> **EXERCISE MATERIALS**:
-------
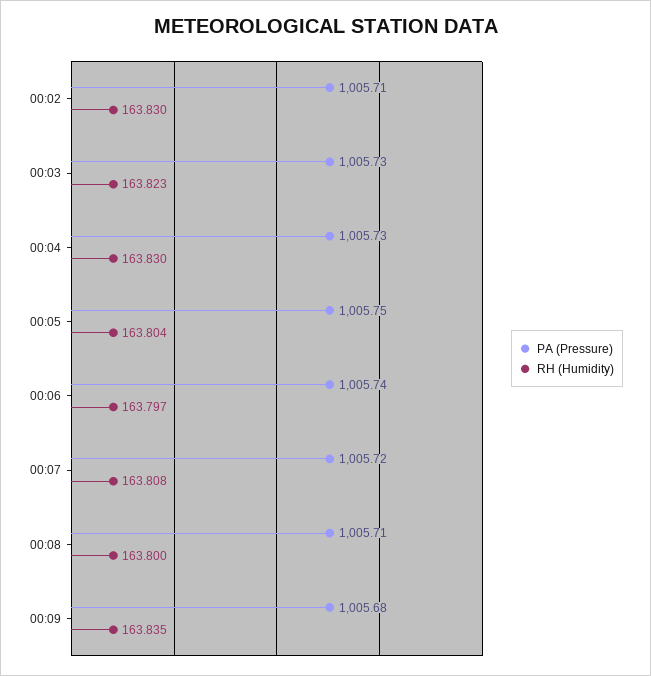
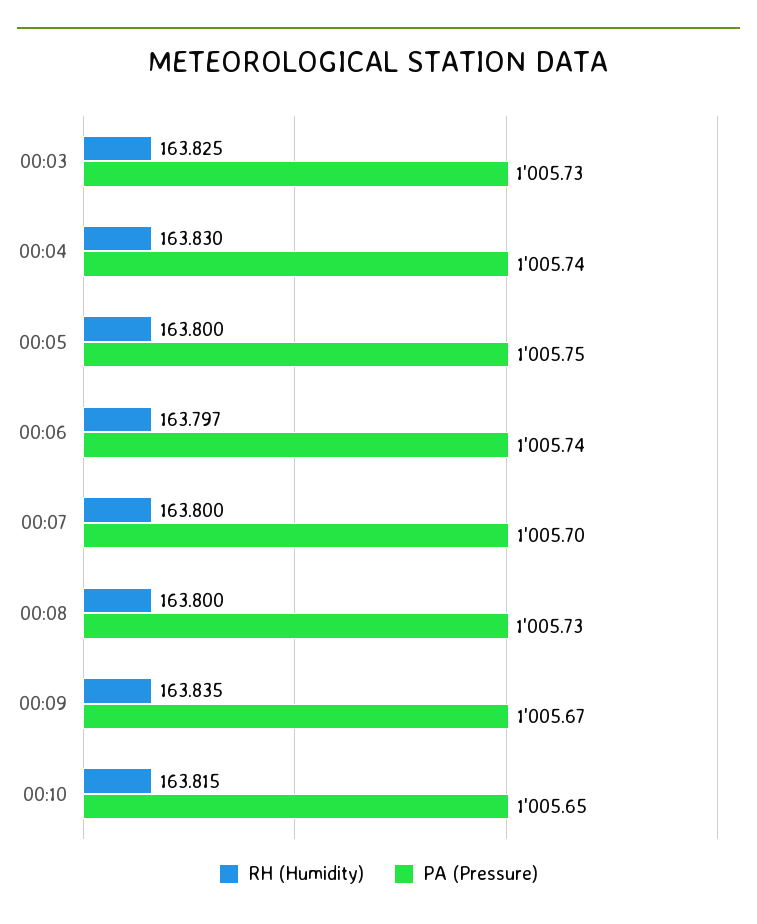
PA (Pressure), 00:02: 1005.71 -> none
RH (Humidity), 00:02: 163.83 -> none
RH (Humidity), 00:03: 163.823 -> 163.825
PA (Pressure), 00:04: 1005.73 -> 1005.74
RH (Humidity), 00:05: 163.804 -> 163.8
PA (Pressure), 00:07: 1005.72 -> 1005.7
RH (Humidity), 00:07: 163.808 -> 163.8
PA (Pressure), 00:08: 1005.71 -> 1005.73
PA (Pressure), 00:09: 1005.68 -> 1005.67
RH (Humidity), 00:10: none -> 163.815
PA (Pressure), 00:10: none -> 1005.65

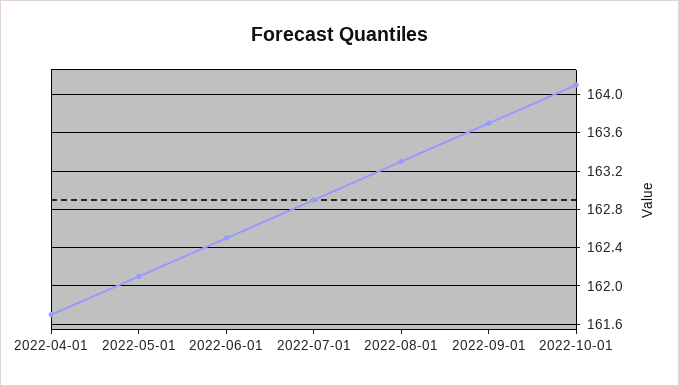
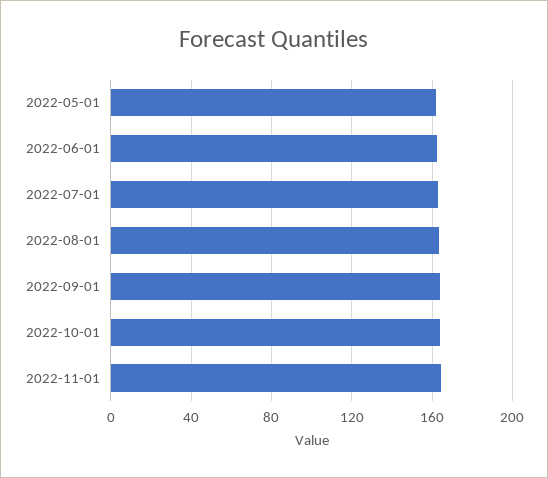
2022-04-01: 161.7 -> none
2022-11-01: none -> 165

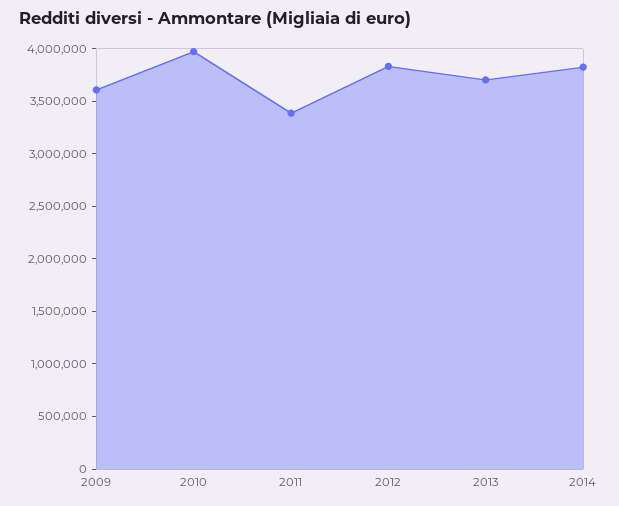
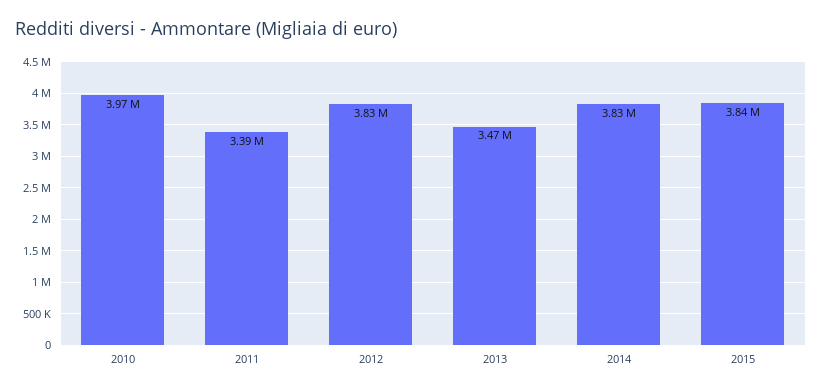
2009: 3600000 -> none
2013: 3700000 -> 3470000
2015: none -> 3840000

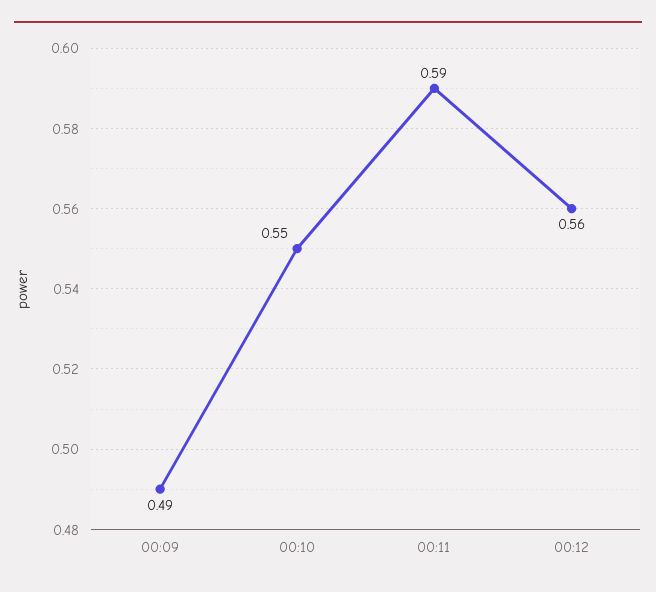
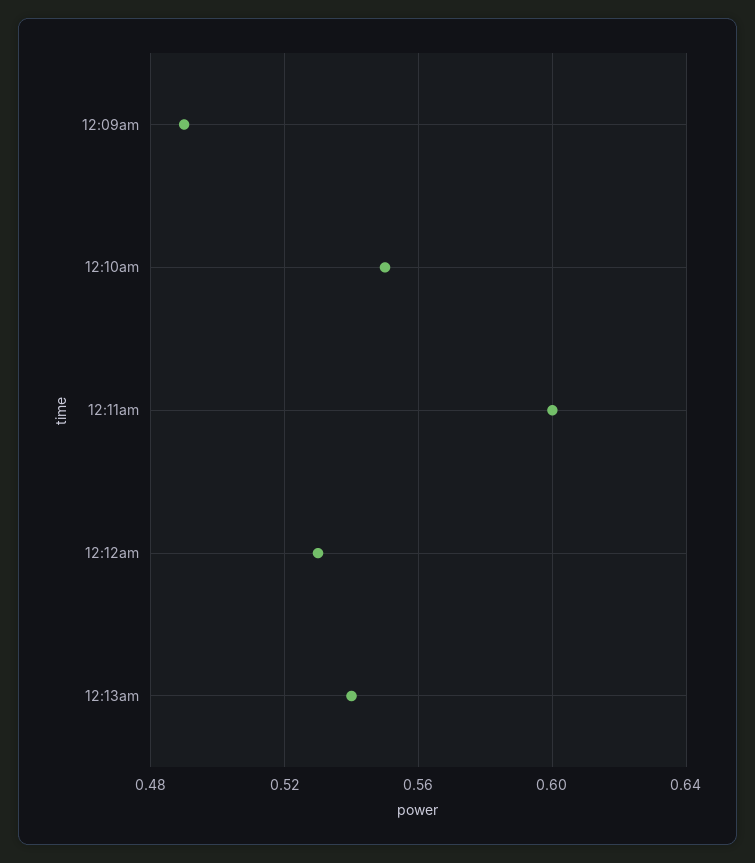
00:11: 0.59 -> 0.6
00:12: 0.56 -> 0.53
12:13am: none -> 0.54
-------
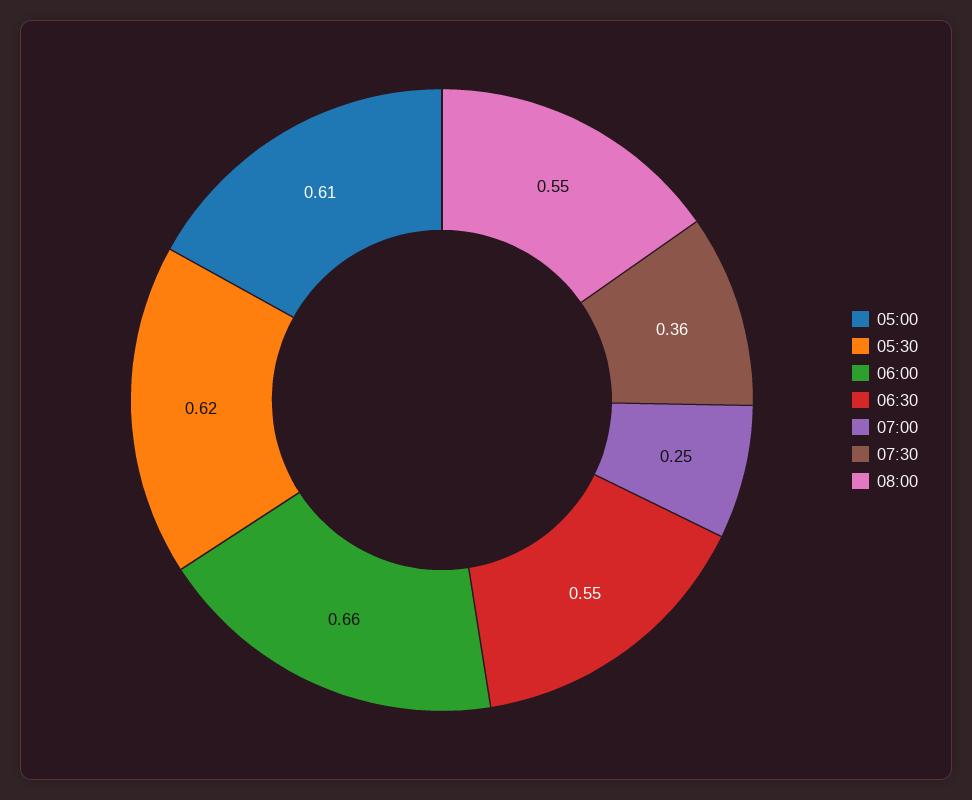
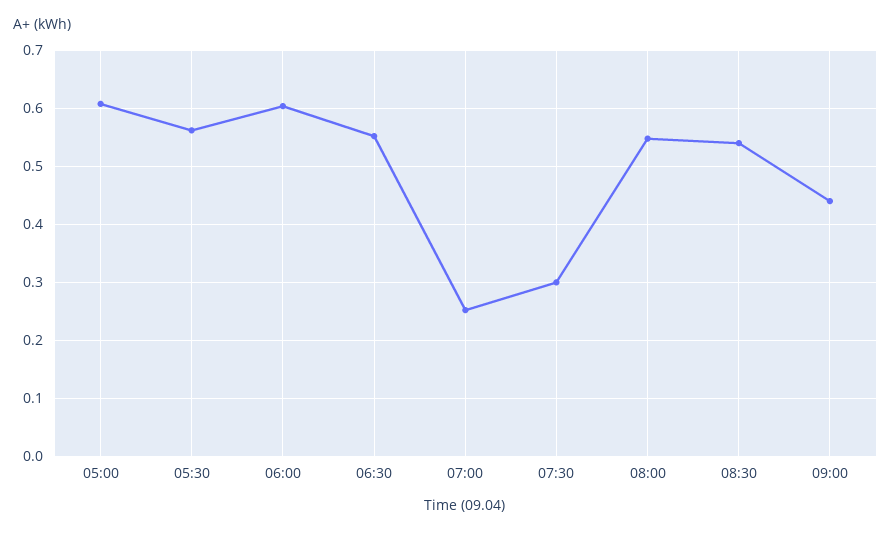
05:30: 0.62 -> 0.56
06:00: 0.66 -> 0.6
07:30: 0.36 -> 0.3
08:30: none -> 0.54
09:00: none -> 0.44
-------
> **REQUIRED ACTION**: Using the records above, return verbatim only the part that opens with the line containing "PA (Pressure), 00:02: 1005.71 -> none" and closes with the line containing "12:13am: none -> 0.54"; pictures stay out.

> **EXERCISE OUTPUT**:
PA (Pressure), 00:02: 1005.71 -> none
RH (Humidity), 00:02: 163.83 -> none
RH (Humidity), 00:03: 163.823 -> 163.825
PA (Pressure), 00:04: 1005.73 -> 1005.74
RH (Humidity), 00:05: 163.804 -> 163.8
PA (Pressure), 00:07: 1005.72 -> 1005.7
RH (Humidity), 00:07: 163.808 -> 163.8
PA (Pressure), 00:08: 1005.71 -> 1005.73
PA (Pressure), 00:09: 1005.68 -> 1005.67
RH (Humidity), 00:10: none -> 163.815
PA (Pressure), 00:10: none -> 1005.65

2022-04-01: 161.7 -> none
2022-11-01: none -> 165

2009: 3600000 -> none
2013: 3700000 -> 3470000
2015: none -> 3840000

00:11: 0.59 -> 0.6
00:12: 0.56 -> 0.53
12:13am: none -> 0.54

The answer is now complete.